Of late, Oyo has made changes in its leadership team. In November, it appointed Betsy Atkins, CEO and founder of investment firm Baja Corporation as an independent director on its board. Earlier in December, Oyo named Rohit Kapoor, who was heading its new real estate business since December 2018, as the new CEO for India and South Asia. Kapoor replaced Aditya Ghosh, who was elevated to a board position at the company.

Among the “top priorities for Kapoor was to execute the layoff plan” that has been in works for some time, a source told Entrackr, adding that the layoffs are in line with Oyo’s strategy to curb expenses and bring efficiency across departments.
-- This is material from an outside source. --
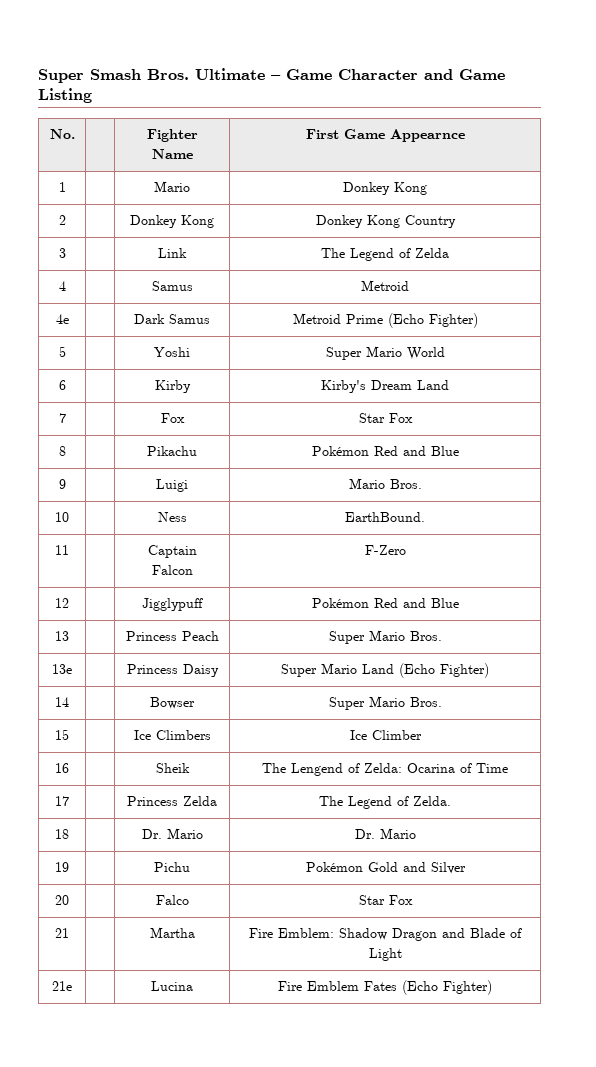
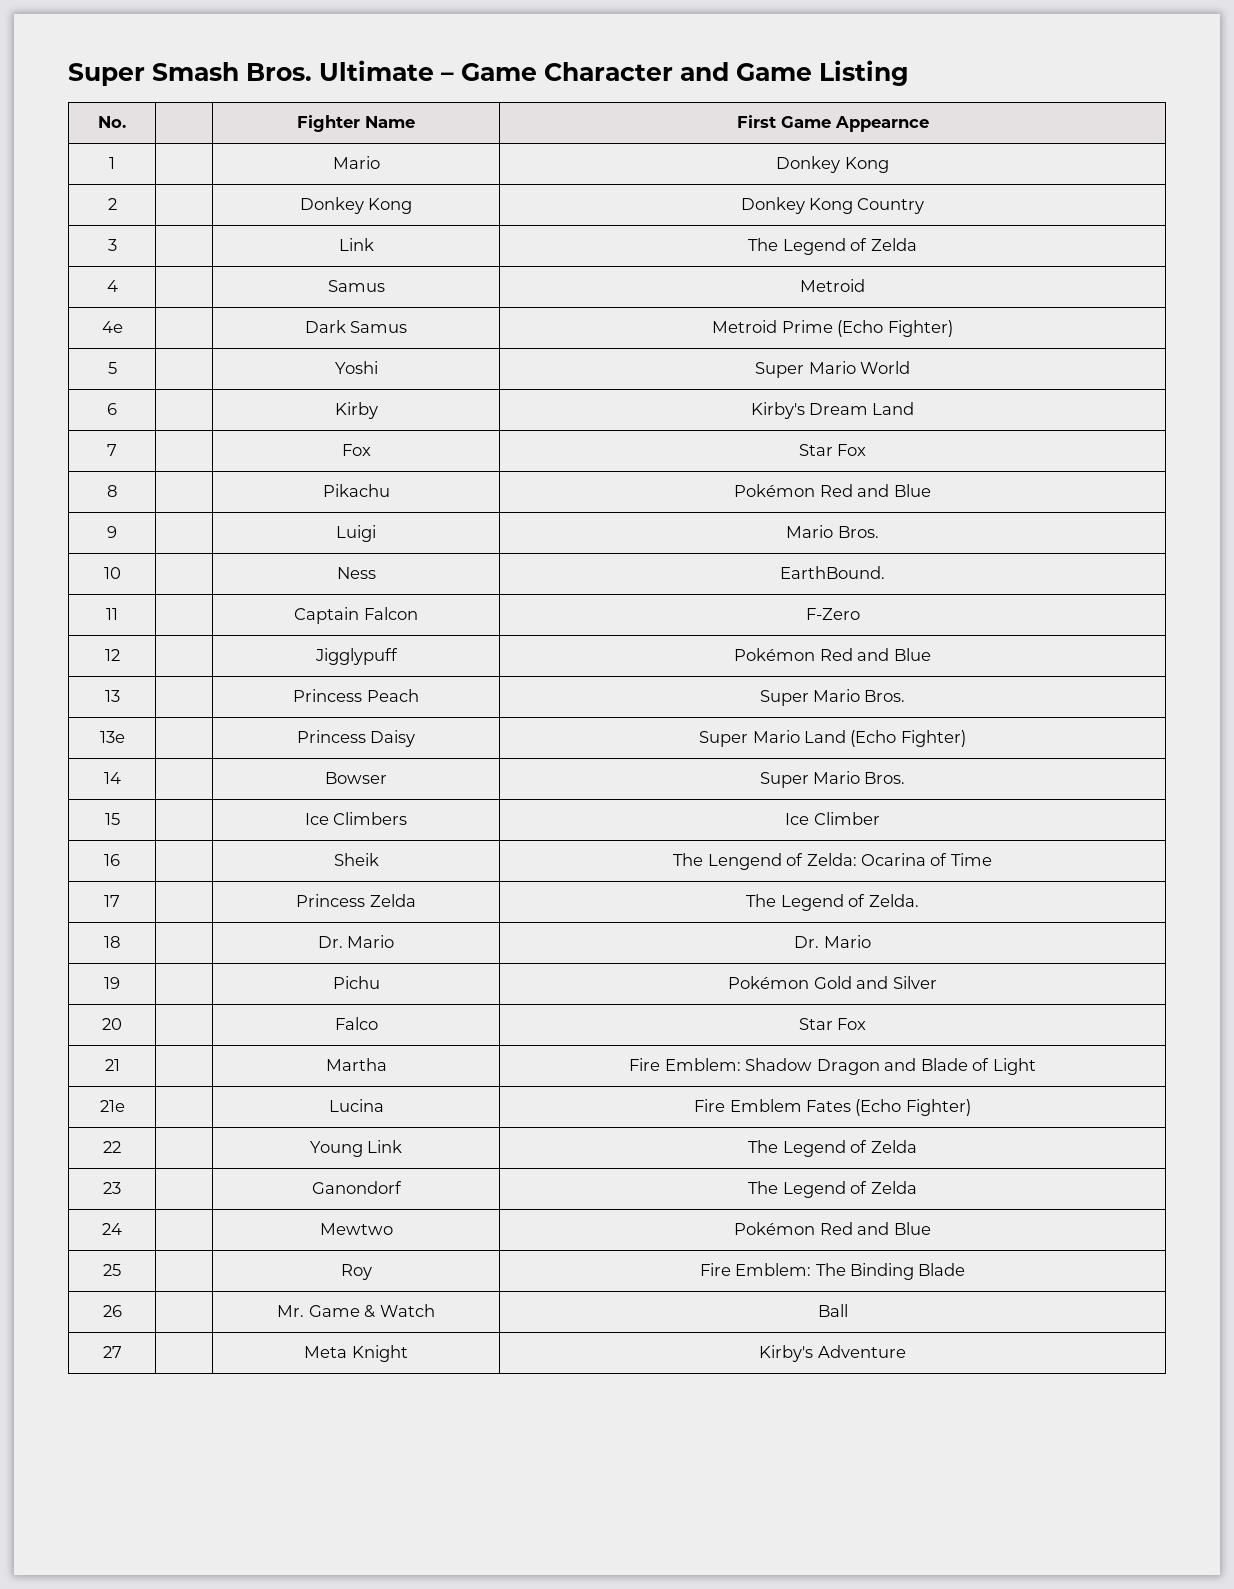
(492, 987) none -> [103,1141,121,1153] [309,1140,403,1157] [748,1140,917,1157] [103,1182,121,1194] [311,1181,402,1194] [748,1181,917,1198] [102,1223,122,1235] [319,1223,393,1235] [734,1222,931,1235] [103,1264,121,1276] [340,1264,372,1280] [699,1263,966,1280] [102,1305,122,1317] [277,1304,435,1318] [817,1304,848,1317] [102,1346,122,1358] [304,1345,408,1362] [759,1345,906,1362] // 22 | | Young Link | The Legend of Zelda // 23 | | Ganondorf | The Legend of Zelda // 24 | | Mewtwo | Pokémon Red and Blue // 25 | | Roy | Fire Emblem: The Binding Blade // 26 | | Mr. Game & Watch | Ball // 27 | | Meta Knight | Kirby's Adventure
Meanwhile, there is an ongoing confrontation between Oyo and various state hotel associations representing hundreds of hotels in India over the breach of contract including cutting down the minimum guarantee fee that the hotel startup promises to give to its hotel partners every month while signing up.

Separately, Oyo has run into more trouble in Japan, where it entered in April 2019. Initially, it had laid out plans of signing up 75,000 rooms under its brand by March 2020. However, it was able to get only 4,000 rooms on board by September 2019. A recent Nikkei Asian Review report said, “Oyo’s failure to meet this very unrealistic goal had subsequently led Oyo to renege on some employment contracts.”

In November, Yahoo Japan exited the joint venture with the Indian hotel tech startup by selling its 30% stake in Oyo Technology and Hospitality Japan, operator of the Oyo Life service in the country.